━━━ LISTED ENTRIES

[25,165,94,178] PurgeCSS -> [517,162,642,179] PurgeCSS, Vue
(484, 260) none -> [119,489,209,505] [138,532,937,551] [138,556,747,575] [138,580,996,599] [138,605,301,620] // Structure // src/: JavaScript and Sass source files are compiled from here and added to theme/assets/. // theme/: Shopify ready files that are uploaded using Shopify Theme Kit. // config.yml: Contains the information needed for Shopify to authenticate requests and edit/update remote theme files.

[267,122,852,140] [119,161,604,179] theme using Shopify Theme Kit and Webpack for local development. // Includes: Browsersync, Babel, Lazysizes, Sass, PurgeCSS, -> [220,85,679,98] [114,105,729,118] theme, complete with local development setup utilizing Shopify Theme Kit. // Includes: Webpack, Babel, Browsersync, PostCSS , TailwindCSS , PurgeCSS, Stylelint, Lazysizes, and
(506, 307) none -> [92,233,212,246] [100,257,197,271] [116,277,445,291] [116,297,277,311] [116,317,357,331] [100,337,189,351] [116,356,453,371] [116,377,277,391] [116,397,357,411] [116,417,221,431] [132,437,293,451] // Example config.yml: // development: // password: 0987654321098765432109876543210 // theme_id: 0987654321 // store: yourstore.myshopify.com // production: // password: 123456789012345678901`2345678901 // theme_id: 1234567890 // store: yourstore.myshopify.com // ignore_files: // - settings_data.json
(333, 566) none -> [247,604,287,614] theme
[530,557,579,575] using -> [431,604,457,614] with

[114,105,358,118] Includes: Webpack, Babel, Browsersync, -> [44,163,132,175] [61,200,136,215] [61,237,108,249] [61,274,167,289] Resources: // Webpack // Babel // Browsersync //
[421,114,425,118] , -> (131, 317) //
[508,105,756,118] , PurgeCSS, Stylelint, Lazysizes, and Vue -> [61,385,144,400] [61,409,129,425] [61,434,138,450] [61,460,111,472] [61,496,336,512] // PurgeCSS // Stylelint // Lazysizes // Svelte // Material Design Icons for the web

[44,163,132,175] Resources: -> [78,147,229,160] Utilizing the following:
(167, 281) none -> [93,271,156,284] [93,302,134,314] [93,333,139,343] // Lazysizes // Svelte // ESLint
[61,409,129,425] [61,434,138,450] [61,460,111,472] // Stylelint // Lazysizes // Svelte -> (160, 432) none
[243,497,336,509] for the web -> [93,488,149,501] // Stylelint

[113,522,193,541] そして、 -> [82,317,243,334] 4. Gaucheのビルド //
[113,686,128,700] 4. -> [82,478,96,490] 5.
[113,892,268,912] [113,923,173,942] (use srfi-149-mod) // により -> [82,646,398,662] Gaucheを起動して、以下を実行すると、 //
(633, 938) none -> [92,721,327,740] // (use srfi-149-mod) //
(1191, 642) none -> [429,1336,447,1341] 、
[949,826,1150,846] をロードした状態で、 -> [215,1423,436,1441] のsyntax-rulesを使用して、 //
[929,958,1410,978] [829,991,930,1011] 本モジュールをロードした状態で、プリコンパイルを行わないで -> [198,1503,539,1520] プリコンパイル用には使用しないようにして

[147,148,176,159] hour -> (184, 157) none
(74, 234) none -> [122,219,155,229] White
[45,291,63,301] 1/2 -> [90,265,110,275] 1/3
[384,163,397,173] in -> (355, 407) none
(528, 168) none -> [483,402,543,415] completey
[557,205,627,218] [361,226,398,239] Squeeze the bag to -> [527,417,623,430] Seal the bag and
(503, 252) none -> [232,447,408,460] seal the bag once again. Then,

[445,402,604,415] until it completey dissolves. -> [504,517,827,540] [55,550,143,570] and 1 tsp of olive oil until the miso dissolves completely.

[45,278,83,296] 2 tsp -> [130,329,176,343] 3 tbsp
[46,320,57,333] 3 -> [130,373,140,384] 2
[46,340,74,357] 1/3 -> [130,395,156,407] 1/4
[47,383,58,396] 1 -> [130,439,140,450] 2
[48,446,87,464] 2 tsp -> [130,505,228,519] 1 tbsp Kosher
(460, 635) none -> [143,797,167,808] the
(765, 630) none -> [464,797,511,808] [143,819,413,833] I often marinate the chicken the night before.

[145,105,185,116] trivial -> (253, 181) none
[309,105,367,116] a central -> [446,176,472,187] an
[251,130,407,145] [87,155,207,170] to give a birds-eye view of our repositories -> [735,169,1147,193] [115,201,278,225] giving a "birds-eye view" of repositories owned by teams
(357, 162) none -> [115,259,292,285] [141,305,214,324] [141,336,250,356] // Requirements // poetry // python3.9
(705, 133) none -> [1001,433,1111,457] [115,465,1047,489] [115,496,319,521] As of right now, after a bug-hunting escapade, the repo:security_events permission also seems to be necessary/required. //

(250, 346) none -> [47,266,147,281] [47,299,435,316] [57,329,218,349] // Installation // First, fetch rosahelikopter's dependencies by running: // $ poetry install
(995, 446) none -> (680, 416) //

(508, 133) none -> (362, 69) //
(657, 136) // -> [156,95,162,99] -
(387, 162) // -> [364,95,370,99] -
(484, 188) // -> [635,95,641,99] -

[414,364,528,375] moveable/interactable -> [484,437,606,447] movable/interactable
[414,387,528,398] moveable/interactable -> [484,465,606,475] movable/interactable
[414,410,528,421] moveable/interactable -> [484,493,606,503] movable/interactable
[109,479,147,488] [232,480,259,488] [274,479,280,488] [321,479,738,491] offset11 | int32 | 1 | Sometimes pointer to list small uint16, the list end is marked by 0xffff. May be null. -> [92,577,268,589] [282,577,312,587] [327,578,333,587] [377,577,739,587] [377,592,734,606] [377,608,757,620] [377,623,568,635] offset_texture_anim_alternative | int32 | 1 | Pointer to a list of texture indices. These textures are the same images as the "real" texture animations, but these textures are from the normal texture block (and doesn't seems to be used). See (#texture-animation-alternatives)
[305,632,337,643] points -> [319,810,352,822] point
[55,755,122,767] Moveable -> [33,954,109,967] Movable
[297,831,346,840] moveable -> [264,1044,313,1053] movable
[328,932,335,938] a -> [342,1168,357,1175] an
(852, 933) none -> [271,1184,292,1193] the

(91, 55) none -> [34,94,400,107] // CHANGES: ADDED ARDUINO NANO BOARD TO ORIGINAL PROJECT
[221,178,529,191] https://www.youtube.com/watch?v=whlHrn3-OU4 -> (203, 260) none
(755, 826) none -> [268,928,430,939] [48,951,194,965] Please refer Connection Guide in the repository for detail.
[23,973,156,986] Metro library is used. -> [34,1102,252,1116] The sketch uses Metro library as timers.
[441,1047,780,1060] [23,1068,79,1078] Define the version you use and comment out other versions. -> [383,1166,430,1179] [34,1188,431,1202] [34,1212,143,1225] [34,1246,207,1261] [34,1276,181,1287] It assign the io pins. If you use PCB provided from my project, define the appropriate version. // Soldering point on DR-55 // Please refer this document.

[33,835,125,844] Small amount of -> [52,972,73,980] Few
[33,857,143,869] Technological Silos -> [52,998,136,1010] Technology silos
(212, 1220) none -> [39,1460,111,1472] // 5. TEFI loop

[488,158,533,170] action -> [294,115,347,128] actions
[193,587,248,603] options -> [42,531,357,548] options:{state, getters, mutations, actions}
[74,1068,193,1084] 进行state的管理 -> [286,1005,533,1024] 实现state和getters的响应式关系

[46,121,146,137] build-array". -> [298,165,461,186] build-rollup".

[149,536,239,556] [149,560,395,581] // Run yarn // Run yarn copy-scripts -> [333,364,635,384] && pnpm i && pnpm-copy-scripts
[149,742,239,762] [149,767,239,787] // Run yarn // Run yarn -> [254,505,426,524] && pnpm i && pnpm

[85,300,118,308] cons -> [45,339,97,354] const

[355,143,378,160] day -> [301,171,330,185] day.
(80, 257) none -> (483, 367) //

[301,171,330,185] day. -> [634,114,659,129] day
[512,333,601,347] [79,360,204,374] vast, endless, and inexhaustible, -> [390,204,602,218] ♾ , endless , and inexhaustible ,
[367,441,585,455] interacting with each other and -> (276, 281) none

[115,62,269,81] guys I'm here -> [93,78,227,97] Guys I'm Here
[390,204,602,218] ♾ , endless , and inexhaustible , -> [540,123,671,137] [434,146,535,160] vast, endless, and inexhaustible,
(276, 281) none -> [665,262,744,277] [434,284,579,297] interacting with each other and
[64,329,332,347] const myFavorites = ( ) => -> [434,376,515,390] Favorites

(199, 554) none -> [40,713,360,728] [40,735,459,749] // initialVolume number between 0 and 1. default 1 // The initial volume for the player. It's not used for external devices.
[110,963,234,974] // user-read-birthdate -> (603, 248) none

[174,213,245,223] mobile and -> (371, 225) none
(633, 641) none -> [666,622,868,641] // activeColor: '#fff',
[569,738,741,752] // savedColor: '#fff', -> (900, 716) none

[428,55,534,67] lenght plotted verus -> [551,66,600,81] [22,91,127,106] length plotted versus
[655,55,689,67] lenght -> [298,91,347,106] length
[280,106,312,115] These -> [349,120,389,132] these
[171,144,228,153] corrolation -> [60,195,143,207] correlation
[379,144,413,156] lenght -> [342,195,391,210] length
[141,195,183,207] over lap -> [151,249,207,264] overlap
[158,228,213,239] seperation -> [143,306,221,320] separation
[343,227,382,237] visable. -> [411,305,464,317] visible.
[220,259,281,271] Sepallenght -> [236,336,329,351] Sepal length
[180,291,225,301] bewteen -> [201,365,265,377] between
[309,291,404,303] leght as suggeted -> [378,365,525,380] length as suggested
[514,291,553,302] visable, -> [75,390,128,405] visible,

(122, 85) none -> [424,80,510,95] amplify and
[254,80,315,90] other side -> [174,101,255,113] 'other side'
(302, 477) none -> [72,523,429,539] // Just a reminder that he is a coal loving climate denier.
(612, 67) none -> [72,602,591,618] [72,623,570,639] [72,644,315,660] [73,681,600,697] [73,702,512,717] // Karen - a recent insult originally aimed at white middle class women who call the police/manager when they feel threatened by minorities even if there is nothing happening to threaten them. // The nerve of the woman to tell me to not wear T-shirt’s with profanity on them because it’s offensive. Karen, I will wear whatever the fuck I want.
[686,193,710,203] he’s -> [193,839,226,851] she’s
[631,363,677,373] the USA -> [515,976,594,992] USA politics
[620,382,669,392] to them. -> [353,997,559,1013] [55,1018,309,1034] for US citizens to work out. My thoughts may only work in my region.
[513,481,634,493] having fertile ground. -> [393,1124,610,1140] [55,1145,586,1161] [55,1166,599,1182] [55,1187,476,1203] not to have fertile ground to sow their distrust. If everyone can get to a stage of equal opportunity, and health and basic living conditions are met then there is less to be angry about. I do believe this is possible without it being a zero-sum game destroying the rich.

━━━━━━

> _TASK INSTRUCTIONS_
An exact copy of the lines above, from the one containing "[141,195,183,207] over lap" down to the one containing "[309,291,404,303] leght as" and including both, is the whole answer; retype it and nothing else.

> _RESPONSE TO THIS TASK_
[141,195,183,207] over lap -> [151,249,207,264] overlap
[158,228,213,239] seperation -> [143,306,221,320] separation
[343,227,382,237] visable. -> [411,305,464,317] visible.
[220,259,281,271] Sepallenght -> [236,336,329,351] Sepal length
[180,291,225,301] bewteen -> [201,365,265,377] between
[309,291,404,303] leght as suggeted -> [378,365,525,380] length as suggested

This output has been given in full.